Which lines of the records contain "Fabric"? Collect every one of them.

Start of Block

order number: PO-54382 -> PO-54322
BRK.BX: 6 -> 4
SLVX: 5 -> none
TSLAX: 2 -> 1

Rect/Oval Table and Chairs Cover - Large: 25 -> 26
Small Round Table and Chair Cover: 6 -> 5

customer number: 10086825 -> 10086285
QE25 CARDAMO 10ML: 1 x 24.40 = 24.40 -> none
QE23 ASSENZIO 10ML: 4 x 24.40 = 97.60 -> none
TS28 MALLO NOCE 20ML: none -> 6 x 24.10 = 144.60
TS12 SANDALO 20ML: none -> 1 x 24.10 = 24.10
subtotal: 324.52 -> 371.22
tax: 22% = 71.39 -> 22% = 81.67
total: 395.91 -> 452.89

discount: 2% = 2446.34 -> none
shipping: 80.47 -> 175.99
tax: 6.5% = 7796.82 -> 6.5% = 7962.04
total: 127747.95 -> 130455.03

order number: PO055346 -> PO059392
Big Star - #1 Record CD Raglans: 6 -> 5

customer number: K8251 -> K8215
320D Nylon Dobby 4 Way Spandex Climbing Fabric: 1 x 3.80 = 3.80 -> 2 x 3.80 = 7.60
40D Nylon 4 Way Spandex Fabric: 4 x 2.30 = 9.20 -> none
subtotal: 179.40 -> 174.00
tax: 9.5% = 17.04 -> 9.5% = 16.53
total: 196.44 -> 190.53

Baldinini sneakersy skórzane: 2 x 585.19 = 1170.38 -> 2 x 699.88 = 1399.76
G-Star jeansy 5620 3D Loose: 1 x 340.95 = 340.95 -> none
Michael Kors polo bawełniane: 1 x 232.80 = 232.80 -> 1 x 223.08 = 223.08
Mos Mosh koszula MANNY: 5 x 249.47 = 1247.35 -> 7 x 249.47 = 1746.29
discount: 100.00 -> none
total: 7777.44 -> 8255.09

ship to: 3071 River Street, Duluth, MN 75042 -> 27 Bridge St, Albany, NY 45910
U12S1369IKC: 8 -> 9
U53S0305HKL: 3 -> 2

End of Block

_EXPECTED ANSWER_
320D Nylon Dobby 4 Way Spandex Climbing Fabric: 1 x 3.80 = 3.80 -> 2 x 3.80 = 7.60
40D Nylon 4 Way Spandex Fabric: 4 x 2.30 = 9.20 -> none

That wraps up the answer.